Découvrez l’expression du mois : Gestion en flux

Publié le 29 juin 2026

Contexte réglementaire et définition 

Généralisée par la loi ELAN du 23 novembre 2018 (Évolution du Logement, de l’Aménagement et du Numérique), la gestion en flux des droits de réservation de logements sociaux est une nouvelle modalité de gestion des droits de réservations dont disposent l’Etat et les autres financeurs du logement social (collectivités locales et Action Logement principalement) dans le parc social, à savoir la possibilité de proposer des ménages pour l’attribution d’un logement social vacant. Sauf pour quelques réservataires très spécifiques, elle s’applique désormais de manière obligatoire à l’ensemble des réservations de logements sociaux.

Au lieu que le droit de réservation soit attaché à un logement et donc la possibilité de proposer un candidat offerte à la libération de ce logement, dans le cadre de la gestion en flux, les réservataires se voient proposés des logements à leur libération à la hauteur d’un objectif prévu par convention avec le bailleur sur un territoire donné. Cet objectif est exprimé en pourcentage du nombre de logements libérés ou encore d’attributions possibles sur l’année au fur et à mesure que les logements sociaux se libèrent au fil du temps.

Objectifs 

La généralisation de la gestion en flux poursuit plusieurs objectifs : apporter davantage de souplesse dans la gestion du parc social, fluidifier les attributions, faciliter la mobilité résidentielle, favoriser la mixité sociale et l’accès des ménages les plus défavorisés au parc social. Elle vise également à renforcer le partenariat entre bailleurs et réservataires.

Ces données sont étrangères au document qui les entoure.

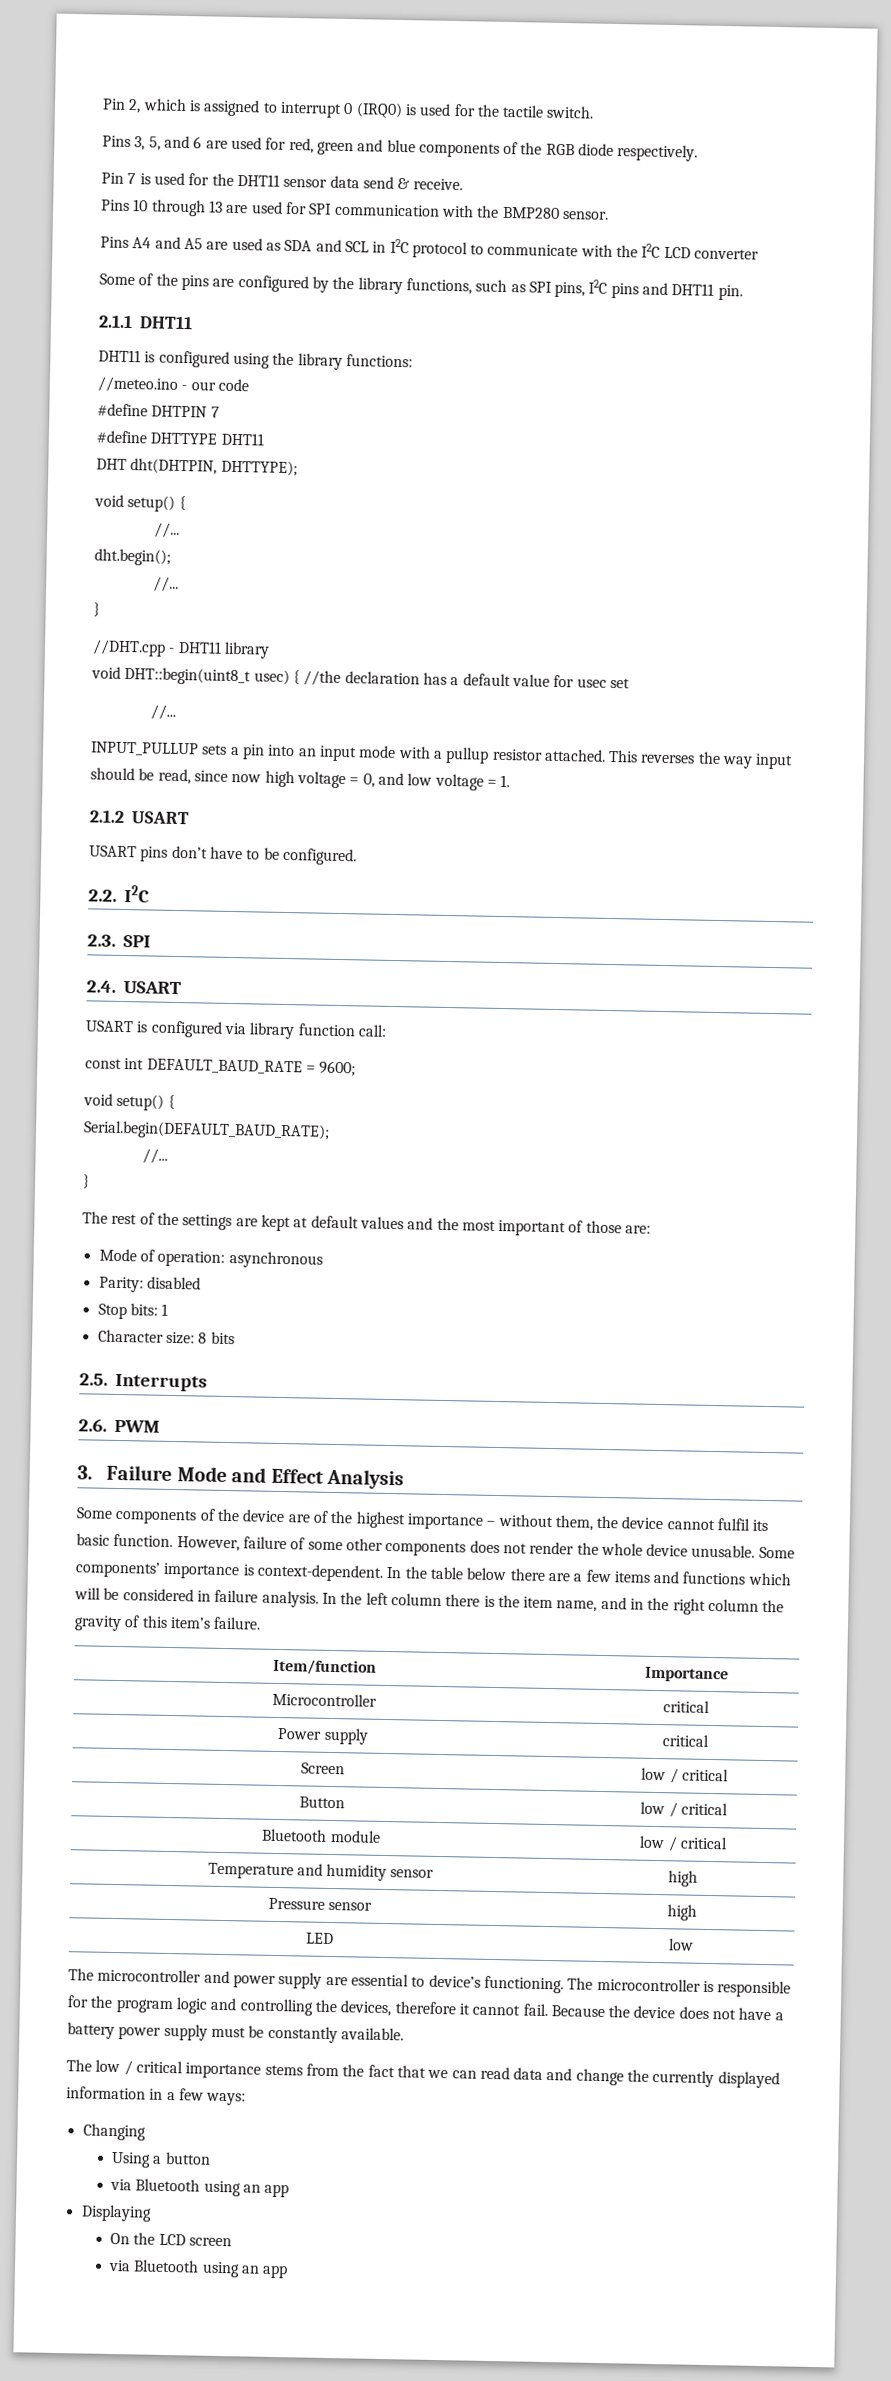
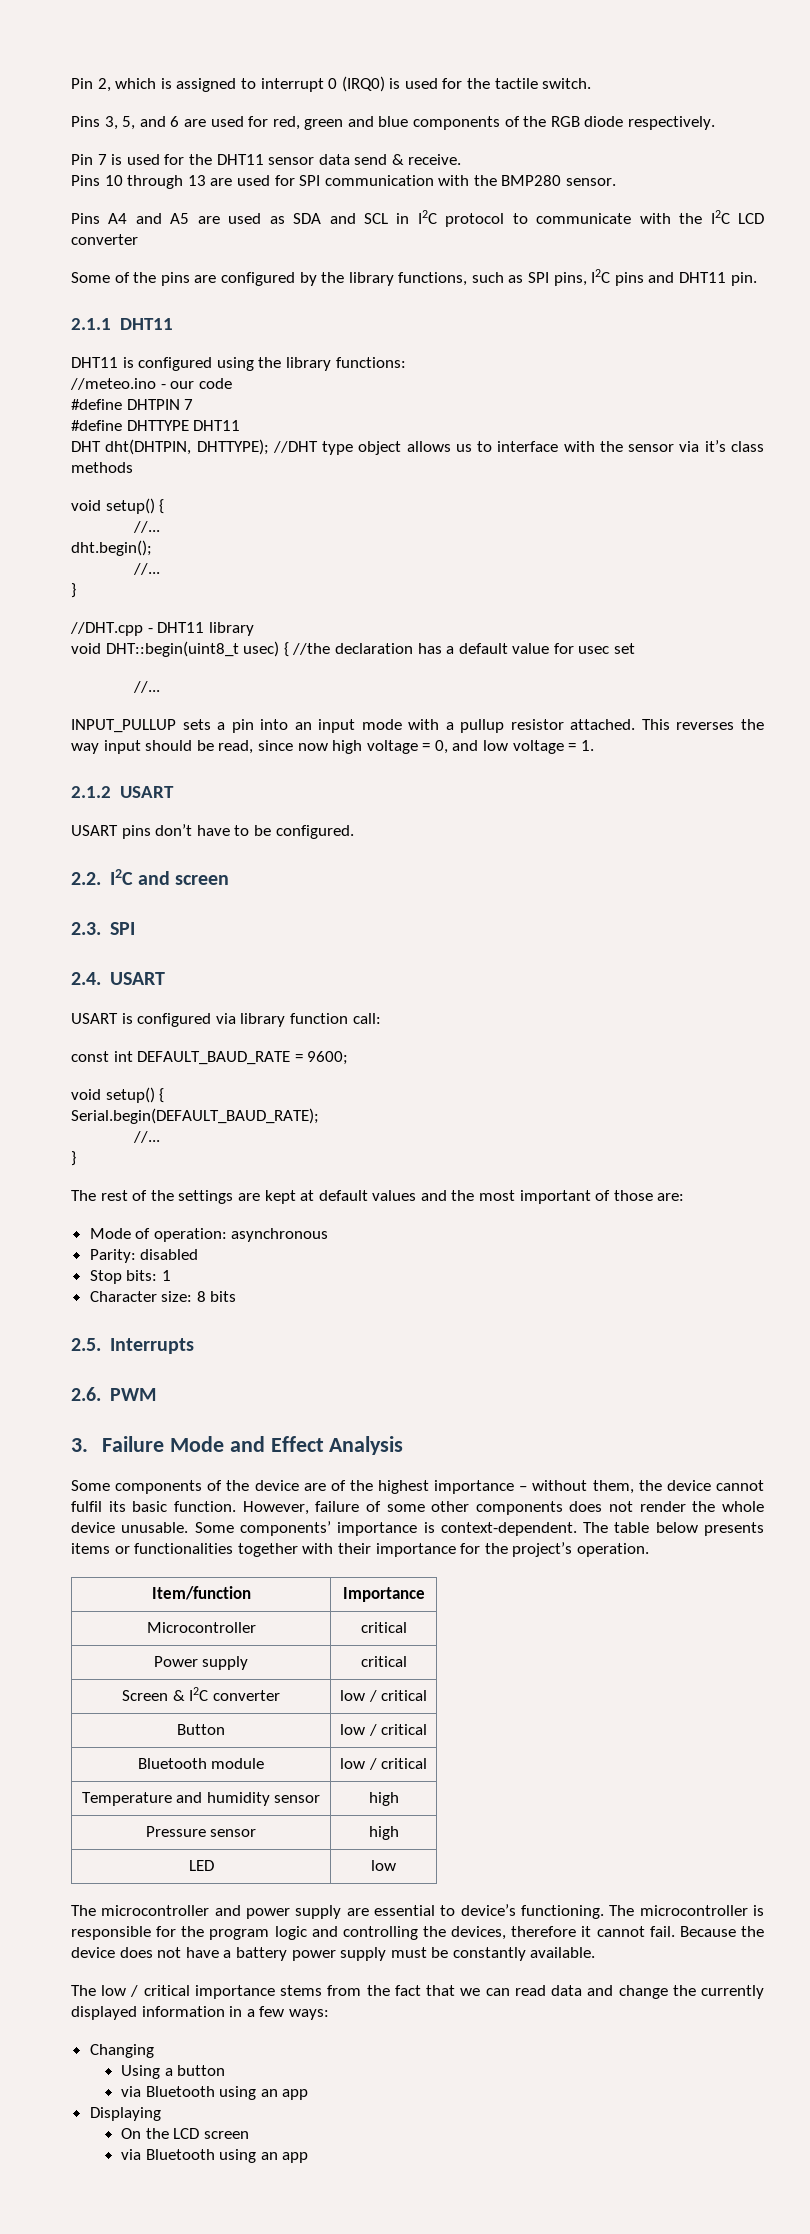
- DHT dht(DHTPIN, DHTTYPE);
+ DHT dht(DHTPIN, DHTTYPE); //DHT type object allows us to interface with the sensor via it’s class methods
- 2.2. I2C
+ 2.2. I2C and screen
- In the table below there are a few items and functions which will be considered in failure analysis. In the left column there is the item name, and in the right column the gravity of this item’s failure.
+ The table below presents items or functionalities together with their importance for the project’s operation.
- Screen | low / critical
+ Screen & I2C converter | low / critical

Intérêt du passage de la gestion en stock à la gestion en flux et le rôle des bailleurs dans cette gestion 

Auparavant, la gestion en stock attribuait à chaque réservataire un ensemble de logements précisément identifiés. Cette rigidité pouvait conduire à des situations où un logement libéré, correspondant à la demande d’un réservataire, ne pouvait être attribué qu’au réservataire auquel il était rattaché, même si ce dernier ne disposait d’aucun candidat adéquat. Dans les secteurs à faible rotation ou sur des typologies très demandées, certains réservataires se trouvaient ainsi dans l’incapacité d’attribuer des logements à leurs demandeurs. La gestion en flux permet de limiter cette difficulté et de favoriser les attributions et la rotation dans le parc social en permettant aux bailleurs d’orienter les logements libérés vers le réservataire dont les demandeurs sont les plus à même de répondre aux objectifs de mixité sociale. Ce nouveau mode de gestion confère aux bailleurs sociaux un rôle stratégique. À chaque libération de logement, le bailleur doit analyser ses caractéristiques telles que la composition familiale des ménages à laquelle il correspond, la typologie du logement, le niveau de loyer, l’occupation sociale du logement afin d’orienter la proposition vers le réservataire dont les candidats contribueront le mieux aux objectifs d’accès au logement des ménages prioritaires et de mixité sociale.